This article examines the principles of designing technical gas supply systems at facilities using nuclear energy. It analyzes regulatory requirements for compressed air systems used to supply instrumentation and control equipment, automation systems, and personnel breathing air. It also presents safety-class classification, air quality requirements, redundancy requirements, and recommendations for equipment selection and installation quality control.



Introduction

Technical gas supply systems at nuclear power plants supply compressed air to pneumatic valve actuators, instrumentation, and process automation control systems. In addition, compressed air is used to create overpressure in rooms, protect equipment from radioactive aerosols, and provide breathing air for personnel in protective structures.



Unlike general industrial systems, technical gas supply at facilities using nuclear energy (OIAE) is governed by increased requirements for reliability, redundancy, and compressed air quality. Air supply to control systems and emergency protection systems must be guaranteed even under beyond-design-basis accident conditions.



Regulatory Framework

The design and operation of compressed air systems at nuclear power plants are regulated by the following documents:



• NP-001-15 “General Provisions for Ensuring the Safety of Nuclear Power Plants” establishes the classification of systems by safety class. Technical gas supply systems that supply safety-related equipment are assigned to Safety Class 2 or 3.



• Rules for the Design of Gas Supply Systems (SP 62.13330.2011) apply to the installation of external gas pipelines for gaseous media.



• ASME AG-1 “Code on Nuclear Air and Gas Treatment” establishes requirements for air and gas treatment equipment used in nuclear safety systems.



According to NP-001-15, compressed air supply networks must have buffer vessels (receivers) that provide air supply to control and monitoring systems for a period sufficient for the safe shutdown of the facility, but not less than one hour.



Classification of Technical Gas Supply Systems

By functional purpose, the systems are divided into three categories.



1. Compressed air systems for instrumentation and control (I&C) and automation supply pneumatic valve actuators, regulators, and positioners. They require a high degree of purification from oil, moisture, and mechanical particles (not lower than Contamination Class 1) and guaranteed supply in the event of a power outage.



2. Compressed air systems for overpressure and sealing create excess pressure in rooms with potential radioactive contamination. They require continuous supply and automatic switchover to the standby system.



3. Compressed air systems for personnel breathing provide air for operating personnel in protective structures and supply hose respirators and pneumatic suits. Air quality must comply with hygienic standards for oxygen, carbon dioxide, oil, and moisture content.

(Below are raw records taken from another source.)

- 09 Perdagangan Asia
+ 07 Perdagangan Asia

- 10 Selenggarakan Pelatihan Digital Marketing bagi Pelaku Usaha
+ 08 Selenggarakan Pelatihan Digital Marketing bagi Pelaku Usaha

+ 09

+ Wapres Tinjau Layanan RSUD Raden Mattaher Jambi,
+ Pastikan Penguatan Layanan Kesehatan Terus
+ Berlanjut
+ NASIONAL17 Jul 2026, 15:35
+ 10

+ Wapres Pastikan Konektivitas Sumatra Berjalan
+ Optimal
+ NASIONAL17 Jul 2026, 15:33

Compressed Air Quality Requirements

The quality of compressed air for I&C systems and emergency protection systems must be not lower than Contamination Class 1 under state standards. The main Class 1 parameters are:



• solid particle content of no more than 0.1 mg/m³, with a maximum inclusion size of no more than 1 µm;



• water content by pressure dew point not higher than -40°C;



• oil content in liquid and aerosol form of no more than 0.01 mg/m³.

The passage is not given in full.